Problem description ▸
Look through the entries below and copy exactly the part that begins with the line containing "html: none ->" and ends with the line containing "font-weight: bold ->". Do not copy the pictures.

Records for this task ▸

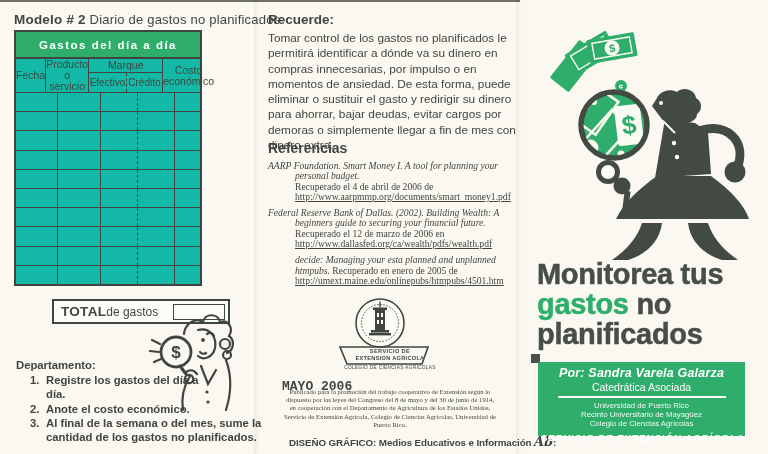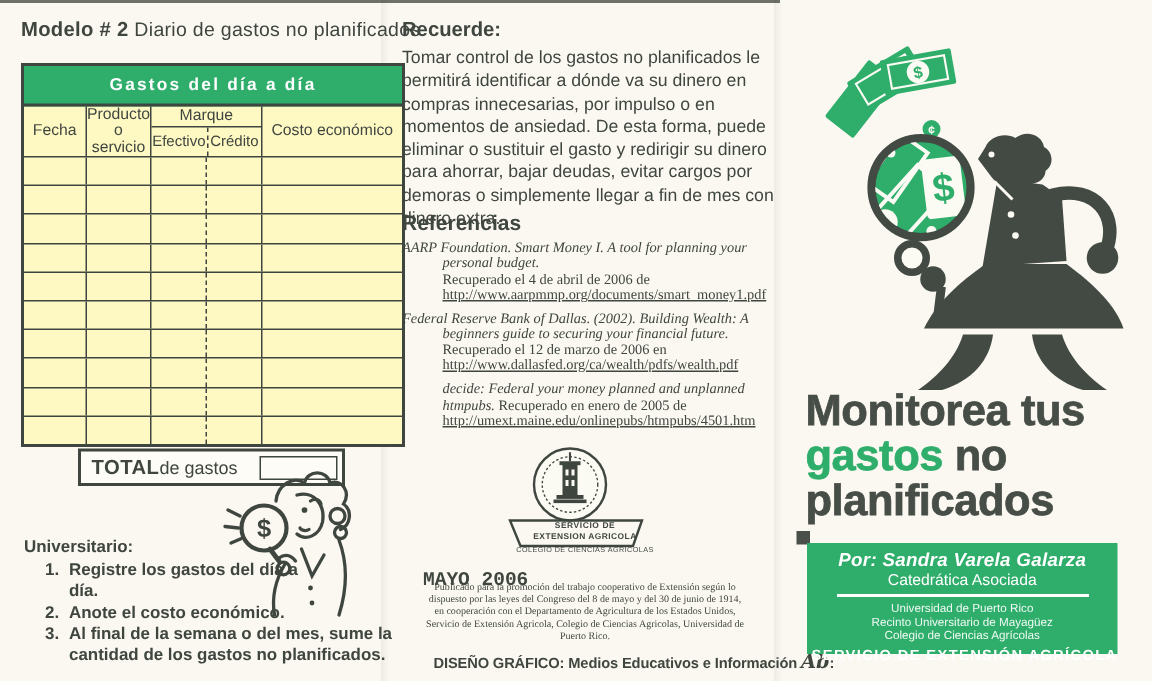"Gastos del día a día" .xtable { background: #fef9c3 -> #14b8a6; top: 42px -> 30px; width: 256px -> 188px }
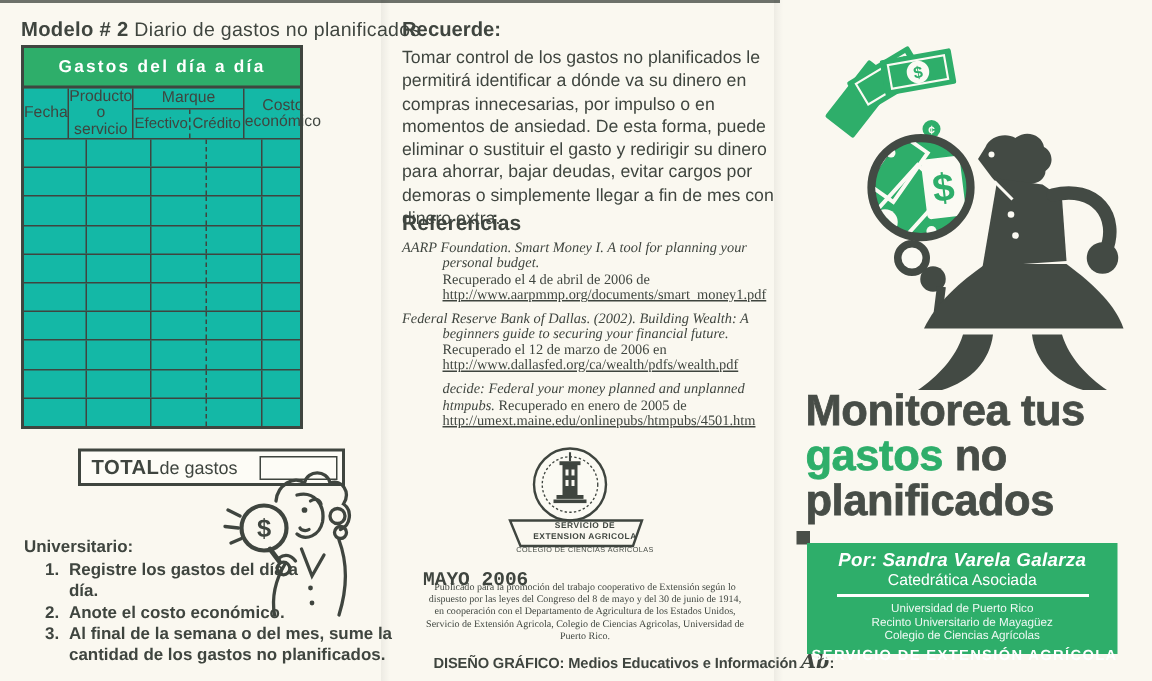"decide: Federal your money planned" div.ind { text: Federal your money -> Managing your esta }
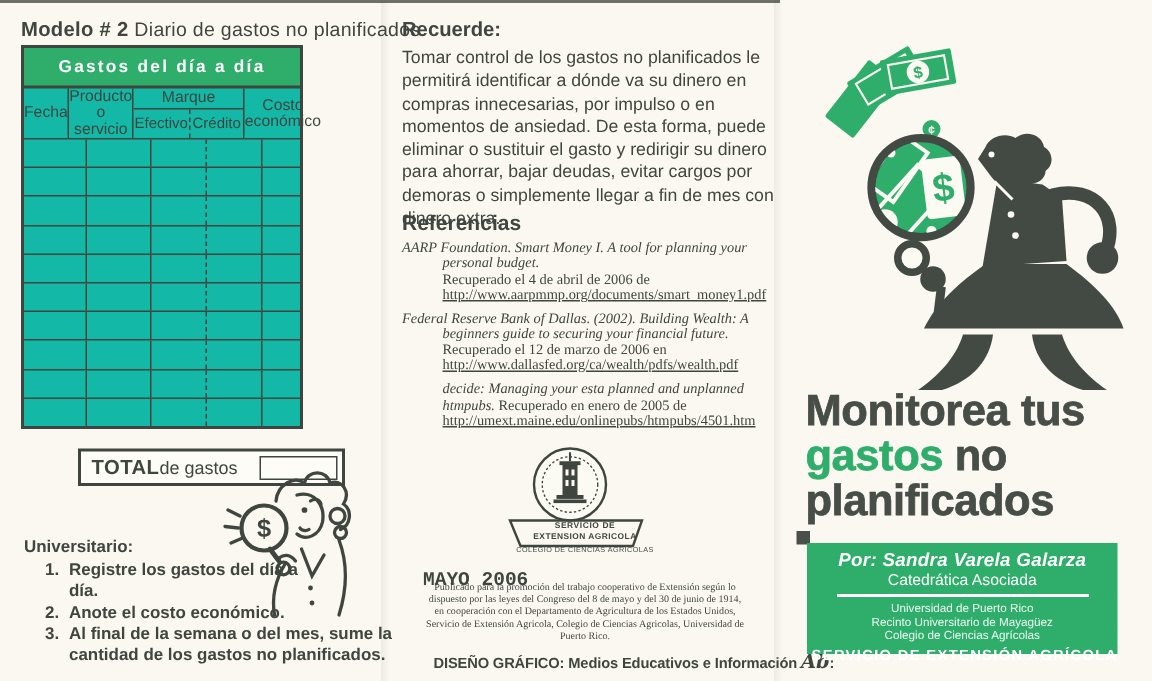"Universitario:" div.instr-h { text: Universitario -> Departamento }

--

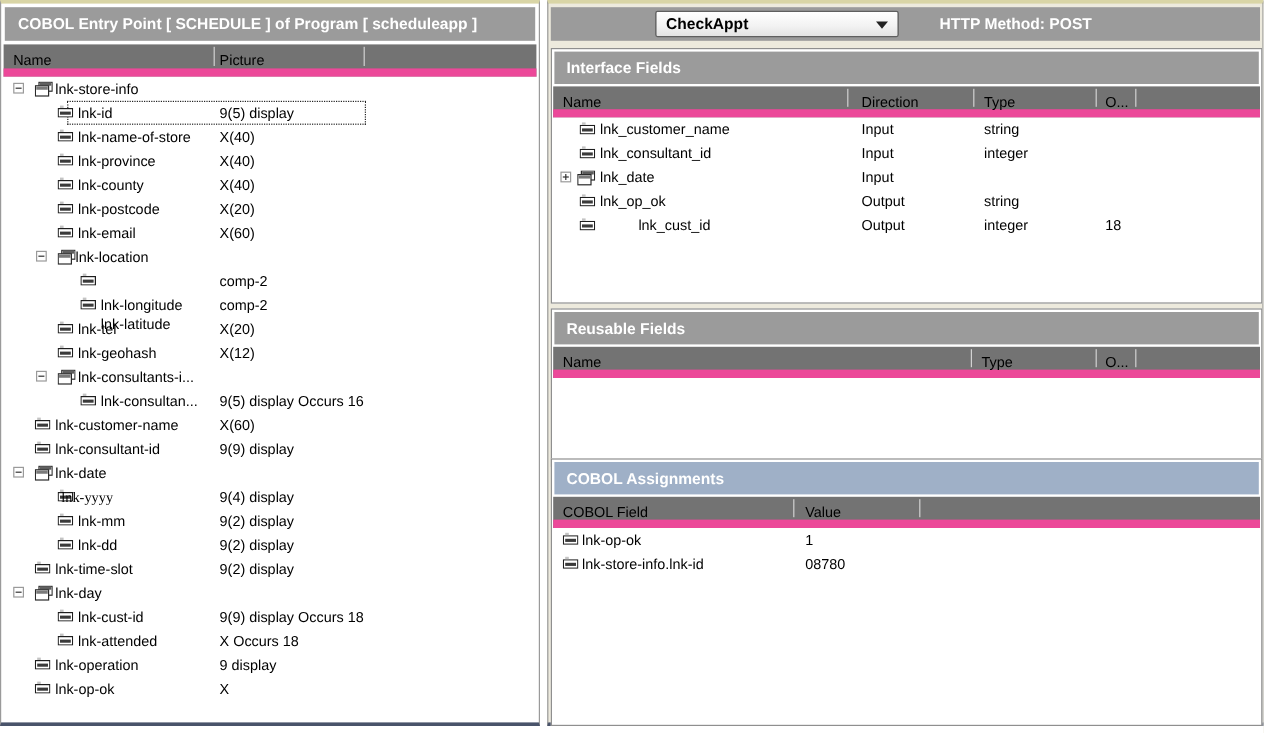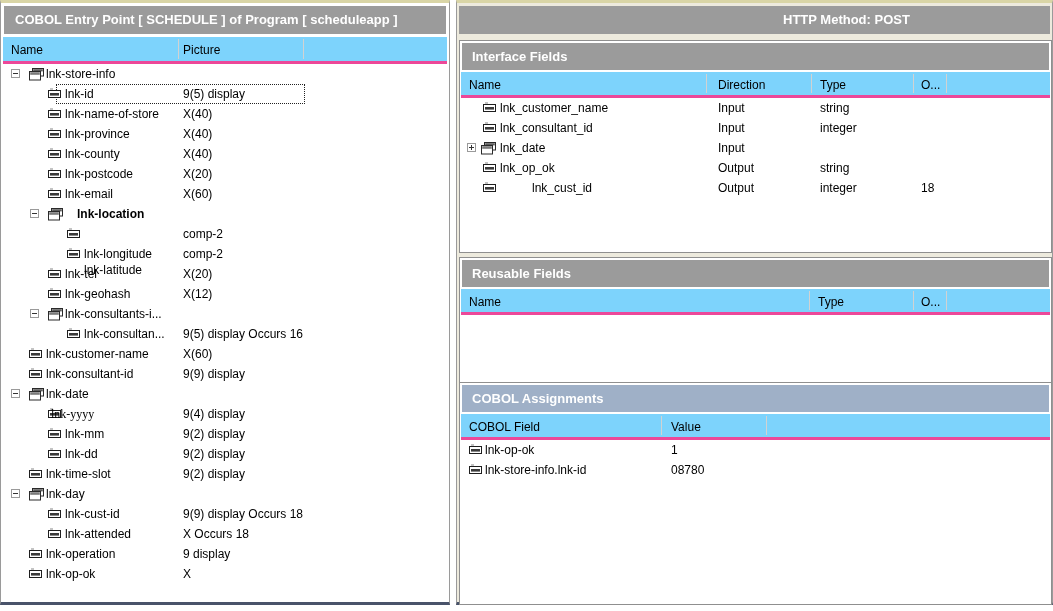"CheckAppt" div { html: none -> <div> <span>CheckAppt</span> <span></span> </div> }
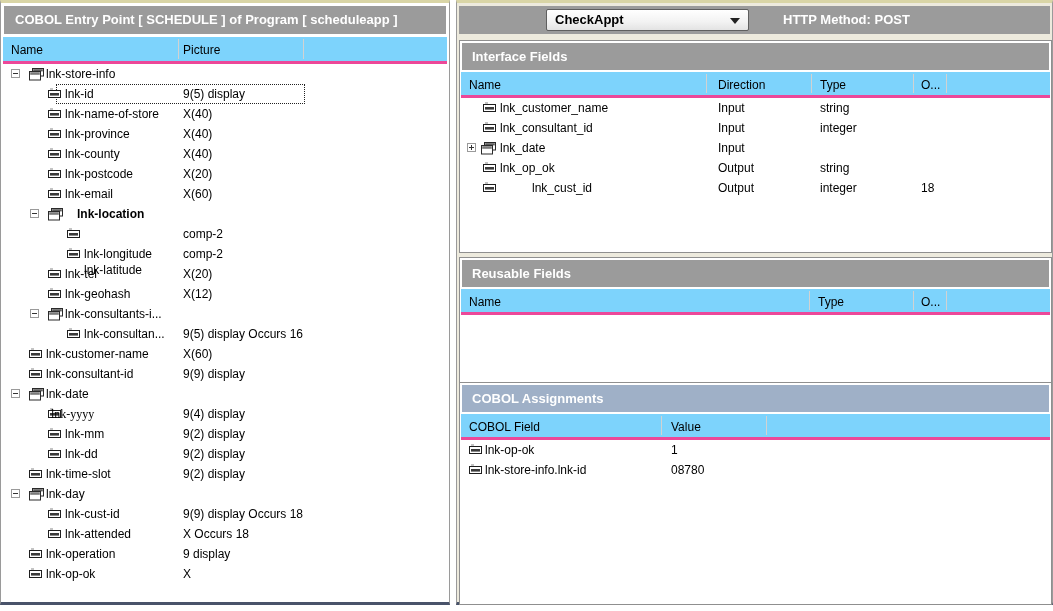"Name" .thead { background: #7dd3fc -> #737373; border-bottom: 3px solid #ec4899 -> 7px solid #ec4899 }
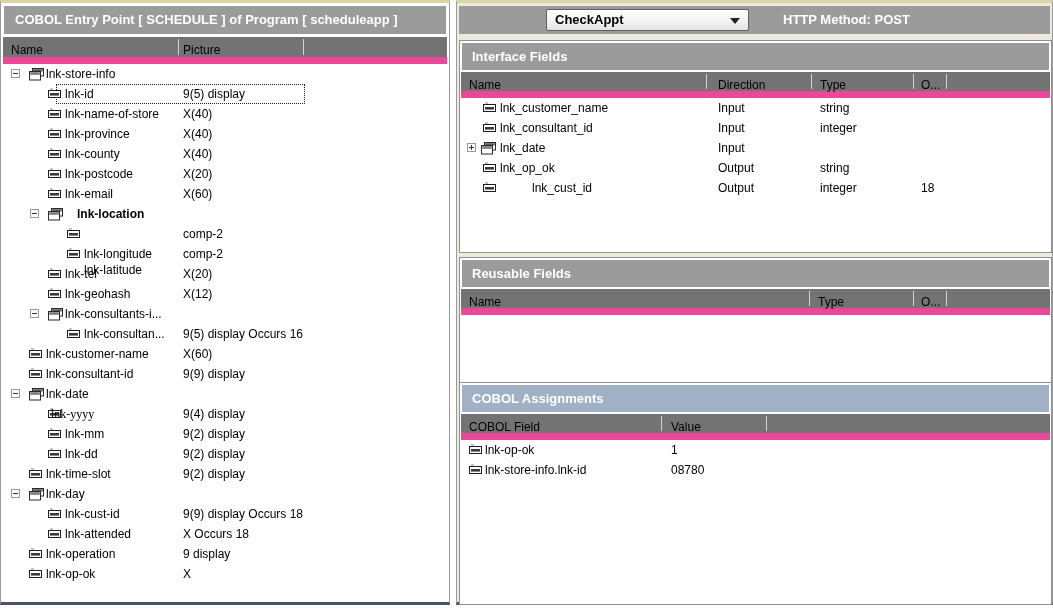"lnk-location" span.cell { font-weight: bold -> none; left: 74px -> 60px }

Output for this exercise ▸
"CheckAppt" div { html: none -> <div> <span>CheckAppt</span> <span></span> </div> }
"Name" .thead { background: #7dd3fc -> #737373; border-bottom: 3px solid #ec4899 -> 7px solid #ec4899 }
"lnk-location" span.cell { font-weight: bold -> none; left: 74px -> 60px }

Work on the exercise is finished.